Plus que du poisson et des saucisses
Paris et Londres sont depuis longtemps "à la gorge" et le Brexit est à blâmer car les Britanniques veulent tout, les avantages d'être hors de l'Europe en retrouvant leur souveraineté et leur indépendance, sans perdre ceux d'être dedans en matière économique et commerciale, et Paris n'est pas d'accord et le dit haut et fort. Le poisson et les saucisses semblent et sont des questions mineures, et pourtant elles sont au cœur du différend qui oppose ces jours-ci les Français et les Britanniques et qui, naturellement, recouvre les désaccords majeurs entre les deux pays depuis que le Royaume-Uni a voté pour le Brexit lors du référendum frivole de Cameron.
Le différend sur le poisson est insignifiant d'un point de vue économique, car ce que les Français pêchent dans les eaux britanniques représente à peine 5 millions d'euros dans une relation commerciale bilatérale très importante.
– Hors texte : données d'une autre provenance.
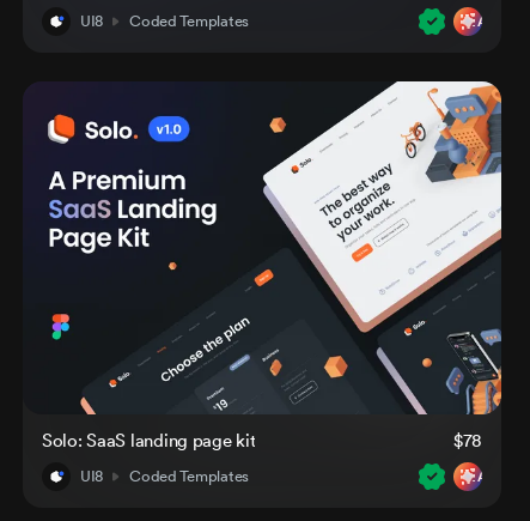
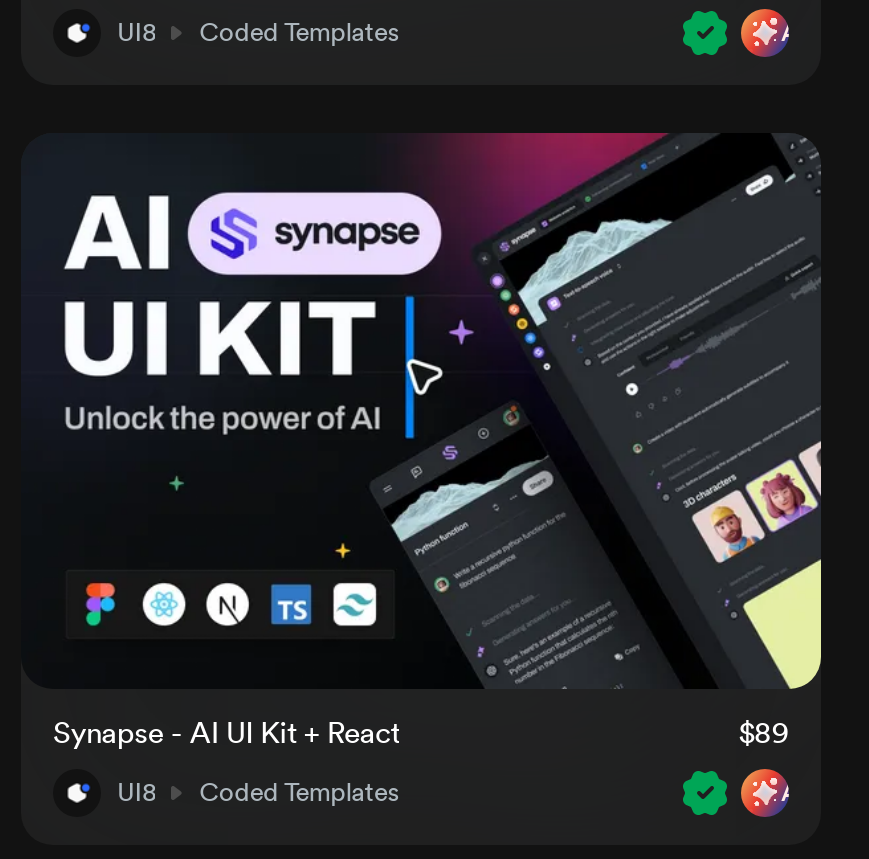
[42,80,502,452] [image] | Solo: SaaS landing page kit | $78 -> [53,132,823,750] [image] | Synapse - AI UI Kit + React | $89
Mais il pleut sur un sol humide parce qu'il touche une corde sensible, car les Français estiment que Londres ne respecte pas l'accord de Brexit qui permettait aux bateaux de pêche traditionnels de continuer à pêcher dans ses eaux, et parce que la réduction des licences touche un secteur influent à la veille d'élections qui ne permettent pas au gouvernement de Macron de montrer des signes de faiblesse face à la menace de la droite nationaliste de Marie Le Pen et d'Eric Zémmour. Elle a donc réagi fermement en haussant le ton du conflit, menaçant à un moment donné de couper l'électricité qu'elle envoie à travers la Manche, de rendre le passage des marchandises plus difficile en contrôlant davantage les camions et d'ouvrir la possibilité d'une guerre commerciale. Depuis lors, les eaux semblent s'être quelque peu calmées.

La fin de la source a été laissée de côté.